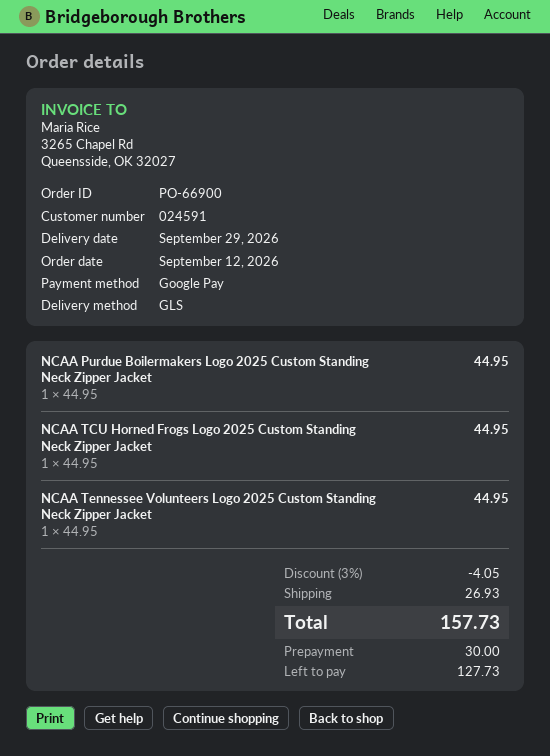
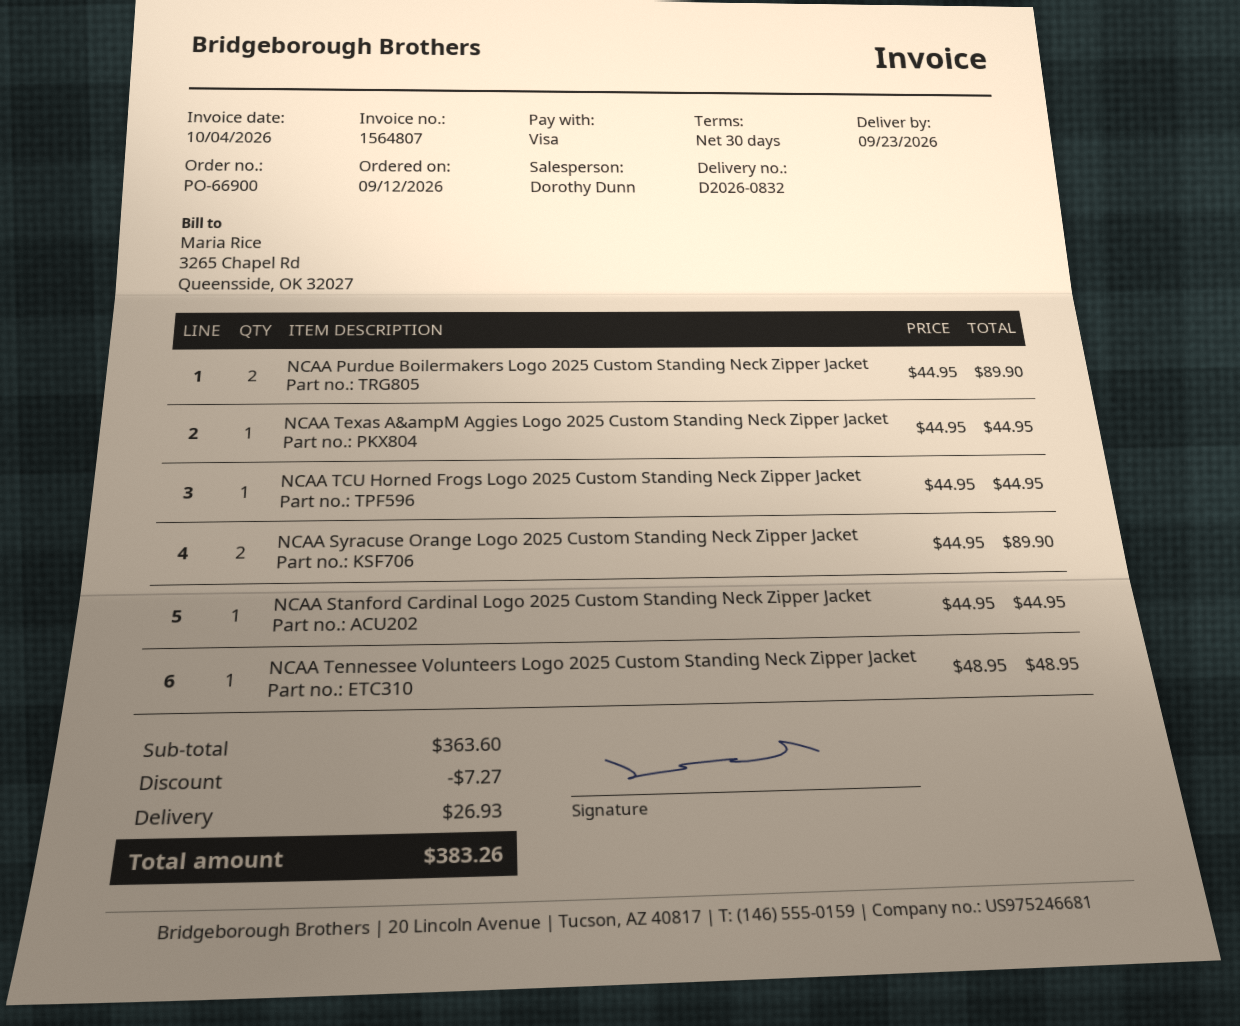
delivery date: 2026-09-29 -> 2026-09-23
payment method: Google Pay -> Visa
NCAA Purdue Boilermakers Logo 2025 Custom Standing Neck Zipper Jacket: 1 x 44.95 = 44.95 -> 2 x 44.95 = 89.90
NCAA Tennessee Volunteers Logo 2025 Custom Standing Neck Zipper Jacket: 1 x 44.95 = 44.95 -> 1 x 48.95 = 48.95
NCAA Texas A&ampM Aggies Logo 2025 Custom Standing Neck Zipper Jacket: none -> 1 x 44.95 = 44.95
NCAA Syracuse Orange Logo 2025 Custom Standing Neck Zipper Jacket: none -> 2 x 44.95 = 89.90
NCAA Stanford Cardinal Logo 2025 Custom Standing Neck Zipper Jacket: none -> 1 x 44.95 = 44.95
discount: 4.05 -> 7.27
total: 157.73 -> 383.26

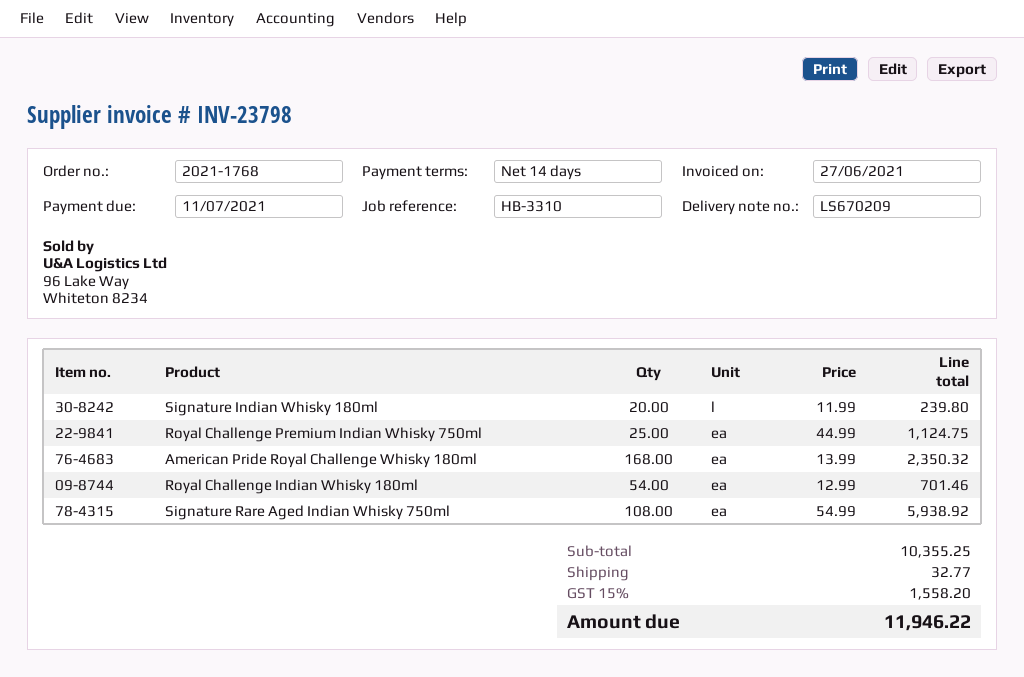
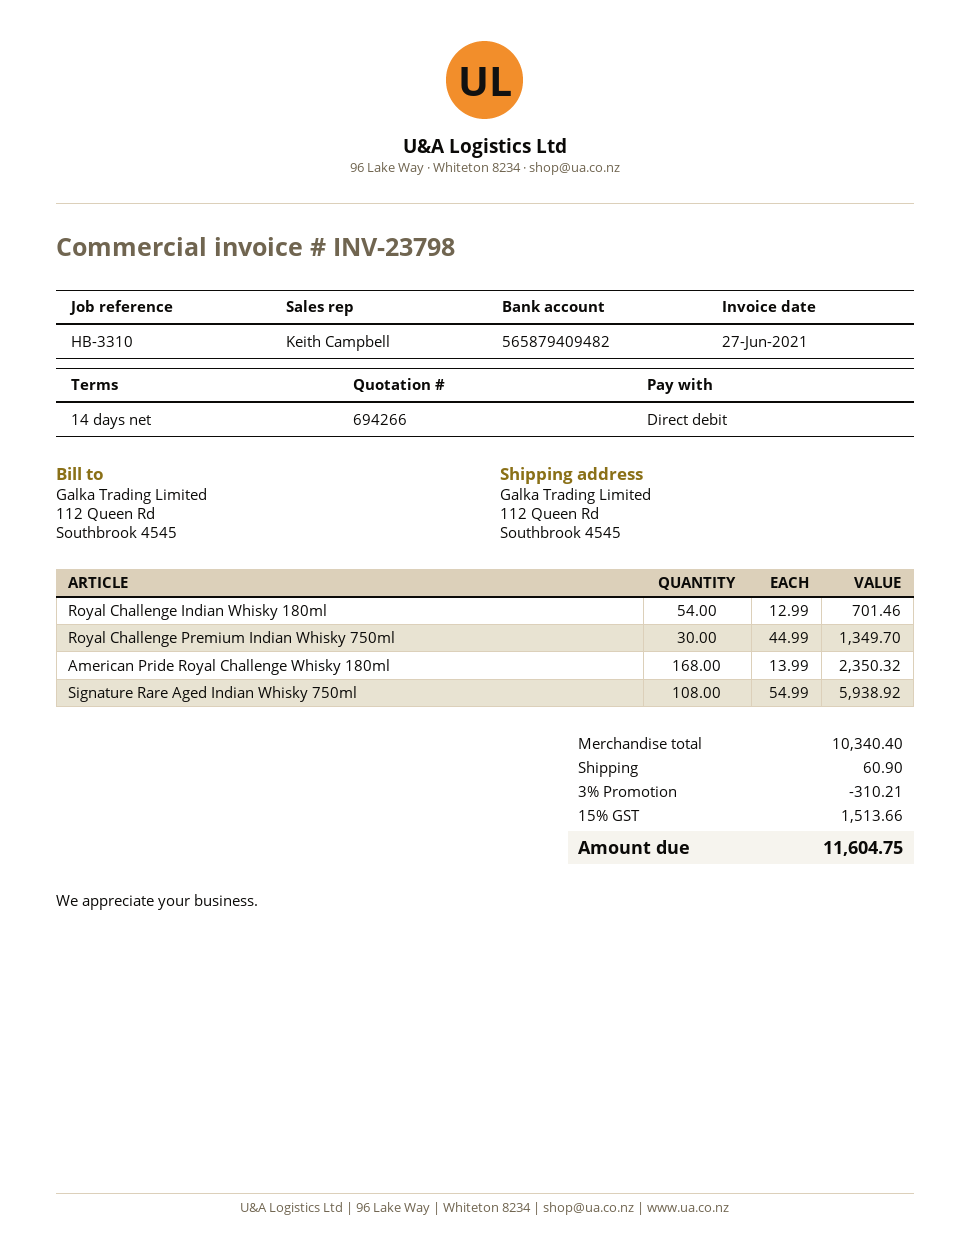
Signature Indian Whisky 180ml: 20 x 11.99 = 239.80 -> none
Royal Challenge Premium Indian Whisky 750ml: 25 x 44.99 = 1124.75 -> 30 x 44.99 = 1349.70
subtotal: 10355.25 -> 10340.40
discount: none -> 3% = 310.21
shipping: 32.77 -> 60.90
tax: 15% = 1558.20 -> 15% = 1513.66
total: 11946.22 -> 11604.75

----------------------------------------

TASK GOAL:
Only the lines from the beginning of the records through the line bearing "NCAA Texas A&ampM" belong in the answer, copied word for word with pictures left out.

RESULT FOR THIS EXERCISE:
delivery date: 2026-09-29 -> 2026-09-23
payment method: Google Pay -> Visa
NCAA Purdue Boilermakers Logo 2025 Custom Standing Neck Zipper Jacket: 1 x 44.95 = 44.95 -> 2 x 44.95 = 89.90
NCAA Tennessee Volunteers Logo 2025 Custom Standing Neck Zipper Jacket: 1 x 44.95 = 44.95 -> 1 x 48.95 = 48.95
NCAA Texas A&ampM Aggies Logo 2025 Custom Standing Neck Zipper Jacket: none -> 1 x 44.95 = 44.95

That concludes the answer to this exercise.